(Photo: Pornchai Kittiwongsakul, AFP/Getty Images)
(USA TODAY) - Facebook turned 10 on Tuesday. Founder Mark Zuckerberg marked the occasion with a post on - where else? - Facebook shortly after midnight Pacific Time. His recipe for success? "We just cared more," the social firm's CEO says. Pizza also appears to have played a large role.
Here is the post in full:
Today is Facebook's 10th anniversary.
It's been an amazing journey so far, and I'm so grateful to be a part of it. It's rare to be able to touch so many people's lives, and I try to remind myself to make the most of every day and have the biggest impact I can.
People often ask if I always knew that Facebook would become what it is today. No way.
I remember getting pizza with my friends one night in college shortly after opening Facebook. I told them I was excited to help connect our school community, but one day someone needed to connect the whole world.
I always thought this was important - giving people the power to share and stay connected, empowering people to build their own communities themselves.
When I reflect on the last 10 years, one question I ask myself is: why were we the ones to build this? We were just students. We had way fewer resources than big companies. If they had focused on this problem, they could have done it.
The only answer I can think of is: we just cared more.
While some doubted that connecting the world was actually important, we were building. While others doubted that this would be sustainable, you were forming lasting connections.
We just cared more about connecting the world than anyone else. And we still do today.

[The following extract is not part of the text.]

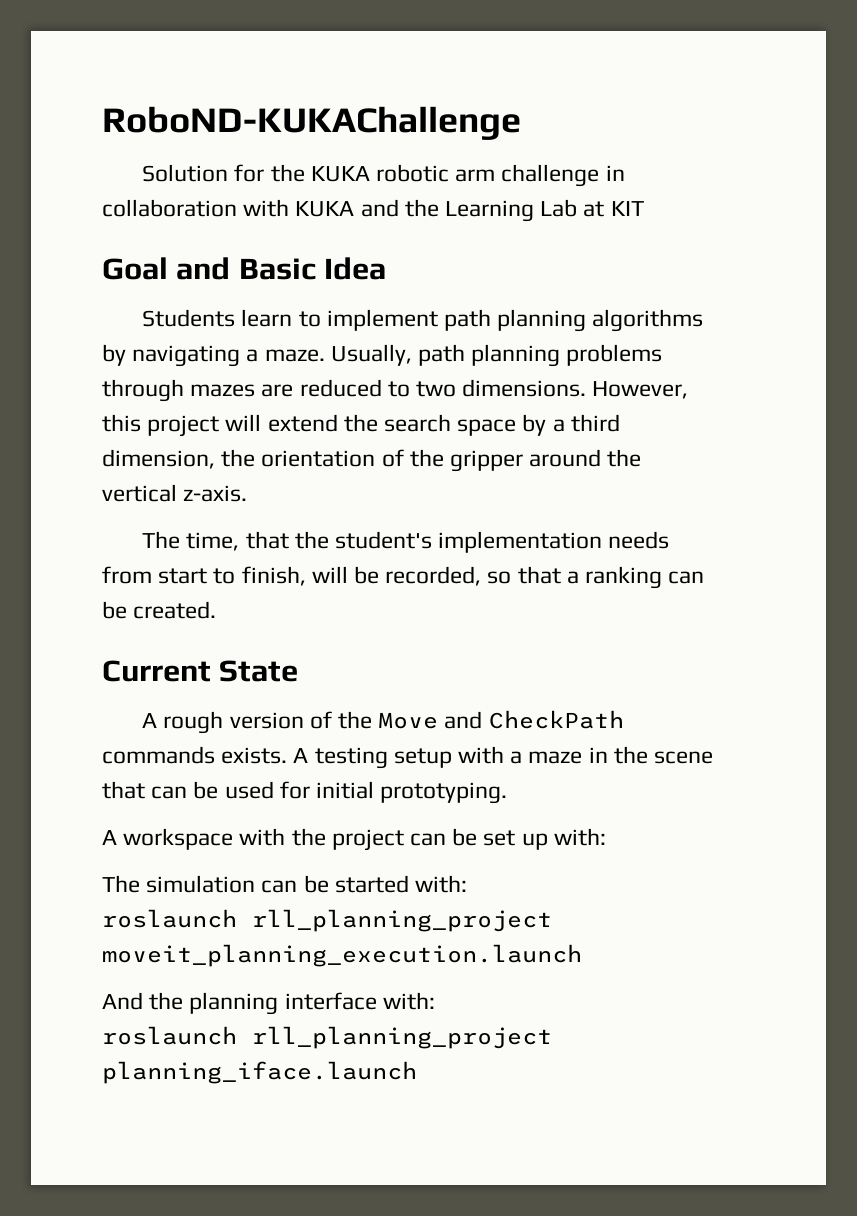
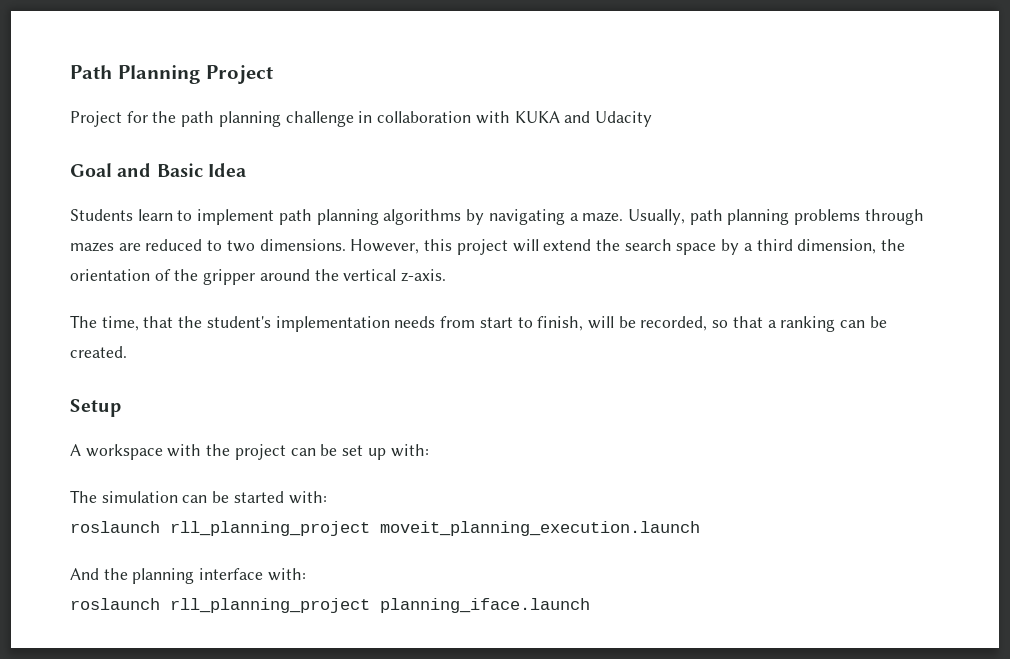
[102,106,521,140] [142,164,496,182] RoboND-KUKAChallenge // Solution for the KUKA robotic arm -> [70,65,274,84] [70,111,281,127] Path Planning Project // Project for the path planning
[404,199,644,222] the Learning Lab at KIT -> [594,111,652,127] Udacity
[102,660,299,682] [142,710,624,734] [102,746,714,769] [102,781,508,804] Current State // A rough version of the Move and CheckPath commands exists. A testing setup with a maze in the scene that can be used for initial prototyping. -> [70,399,121,417] Setup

That's why I'm even more excited about the next ten years than the last. The first ten years were about bootstrapping this network. Now we have the resources to help people across the world solve even bigger and more important problems.
Today, only one-third of the world's population has access to the internet. In the next decade, we have the opportunity and the responsibility to connect the other two-thirds.
Today, social networks are mostly about sharing moments. In the next decade, they'll also help you answer questions and solve complex problems.
Today, we have only a few ways to share our experiences. In the next decade, technology will enable us to create many more ways to capture and communicate new kinds of experiences.
It's been amazing to see how all of you have used our tools to build a real community. You've shared the happy moments and the painful ones. You've started new families, and kept spread out families connected. You've created new services and built small businesses. You've helped each other in so many ways.
I'm so grateful to be able to help build these tools for you. I feel a deep responsibility to make the most of my time here and serve you the best I can.
Thank you for letting me be a part of this journey.
MENLO PARK, Calif. - Facebook on Tuesday celebrates 10 years since Mark Zuckerberg's Harvard dorm room launch of the social network, a business now worth more than corporate centenarians General Motors and Ford Motor combined.
Whiz kid-turned-CEO Zuckerberg's social juggernaut, now the de facto water cooler gathering for 1.23 billion worldwide, commands the world's largest network and a coveted advertising position.
Facebook's journey into the fabric of people's lives, marketer's playbooks and as a formidable company with staying power wasn't always a guarantee. Blunting hype for its promise of social ad dollars, a steady meme still runs of privacy concerns, advertising angst and fickle users.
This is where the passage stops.